#### Problem requirements:
Please copy exactly the lines from the first in the records through the line that contains "html: none ->", but not the pictures.
[Input material]
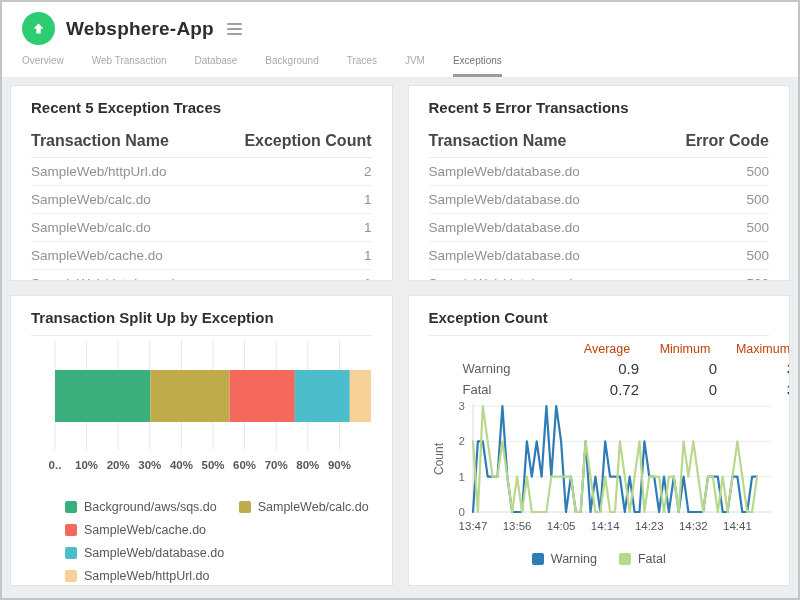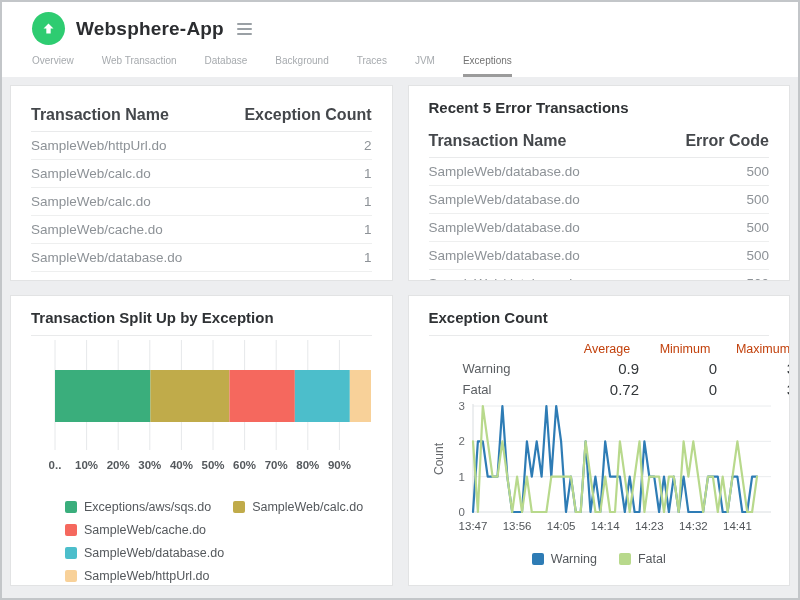"Websphere-App" .app-header { padding: 10px 14px 0 30px -> 10px 14px 0 20px }
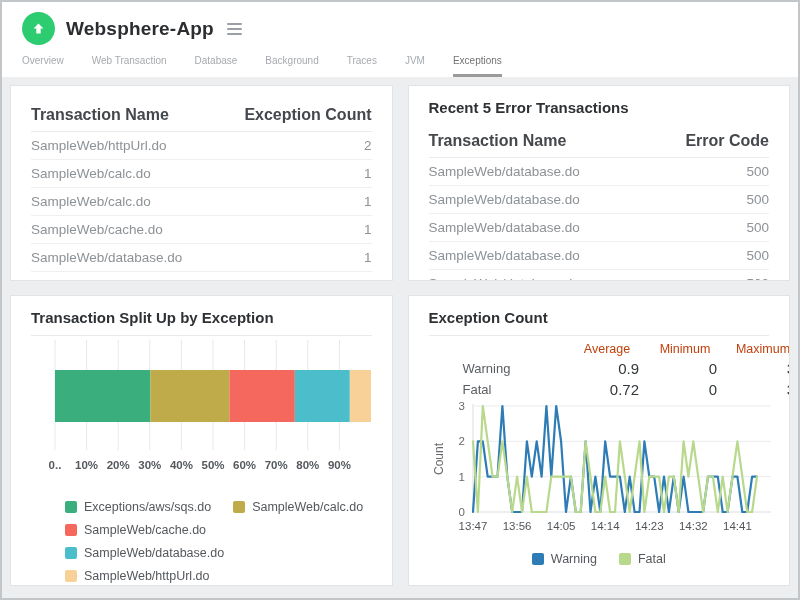"Recent 5 Exception Traces" div.panel-title { html: none -> <div>Recent 5 Exception Traces</div> }
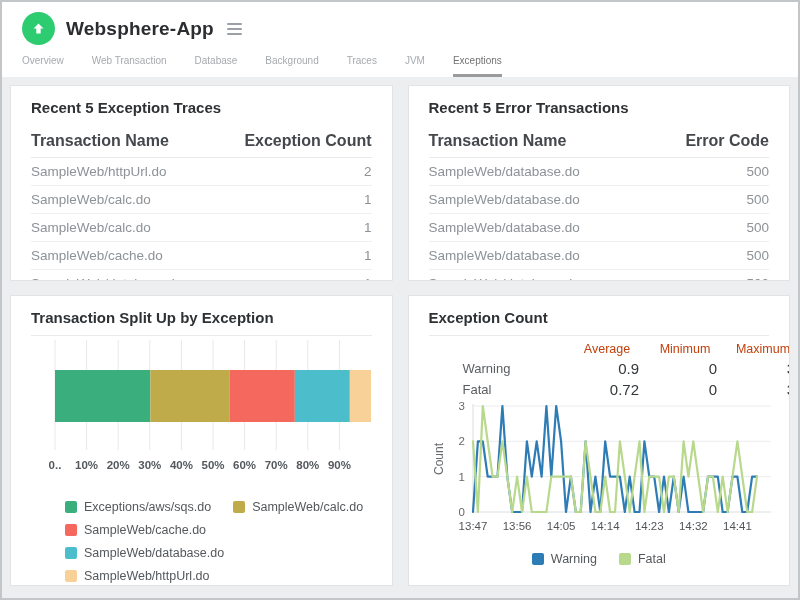"Exceptions/aws/sqs.do" span.legend-label { text: Exceptions/aws/sqs.do -> Background/aws/sqs.do }
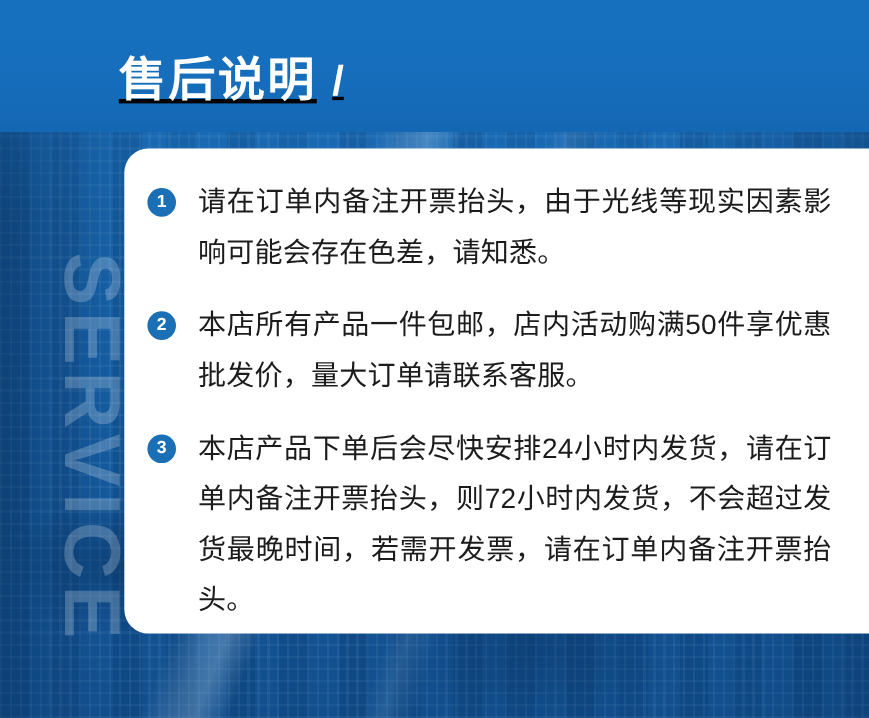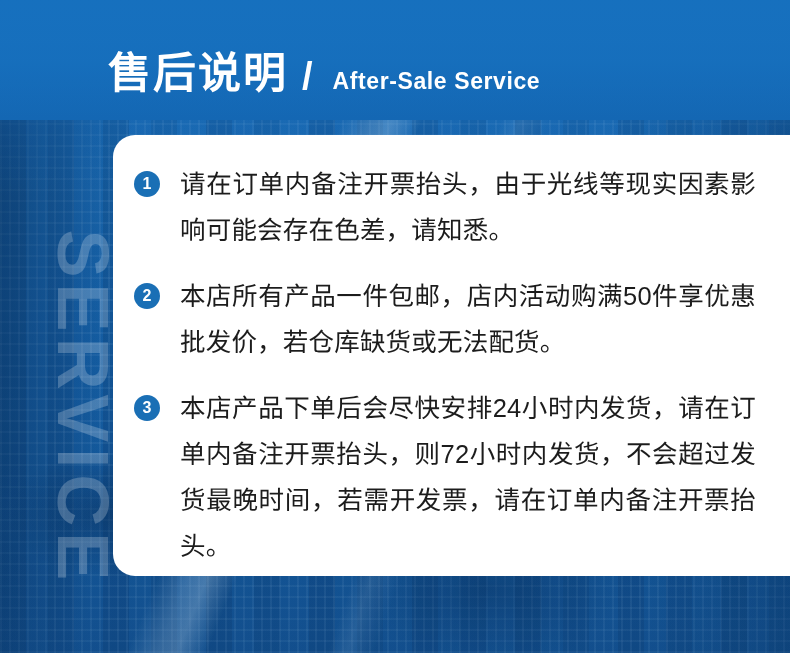"售后说明" .header { align-items: flex-end -> center; text-decoration: none -> underline }
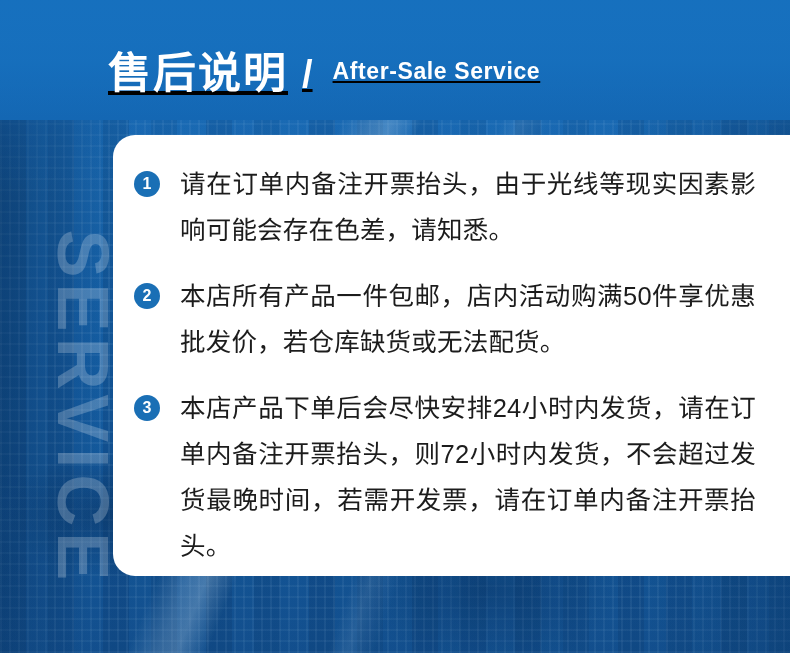"After-Sale Service" span.title-en { html: <span>After-Sale Service</span> -> none }
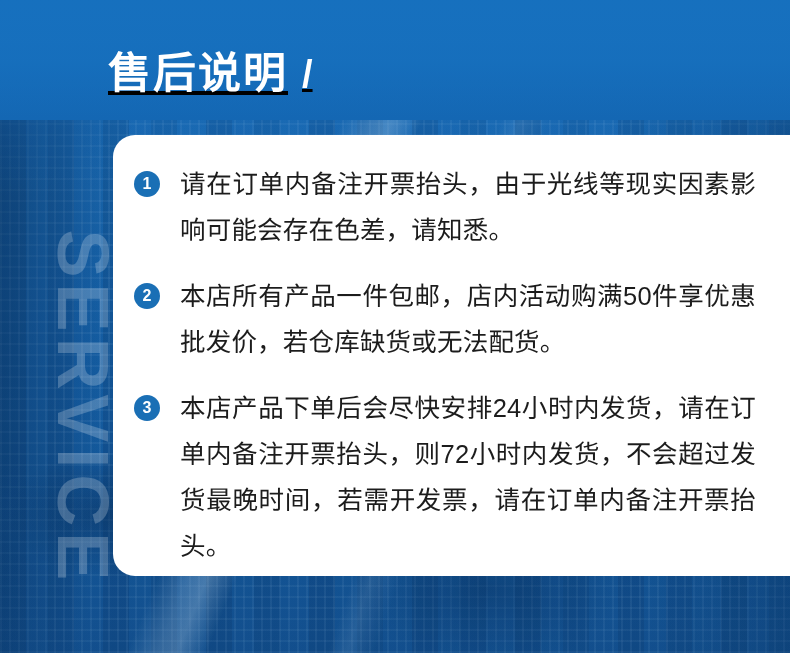"本店所有产品一件包邮，店内活动购满50件享优惠批发价，若仓库缺货或无法配货。" div.item-text { text: 若仓库缺货或无法配货 -> 量大订单请联系客服 }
[/Input material]
#### Solution to the exercise:
"Websphere-App" .app-header { padding: 10px 14px 0 30px -> 10px 14px 0 20px }
"Recent 5 Exception Traces" div.panel-title { html: none -> <div>Recent 5 Exception Traces</div> }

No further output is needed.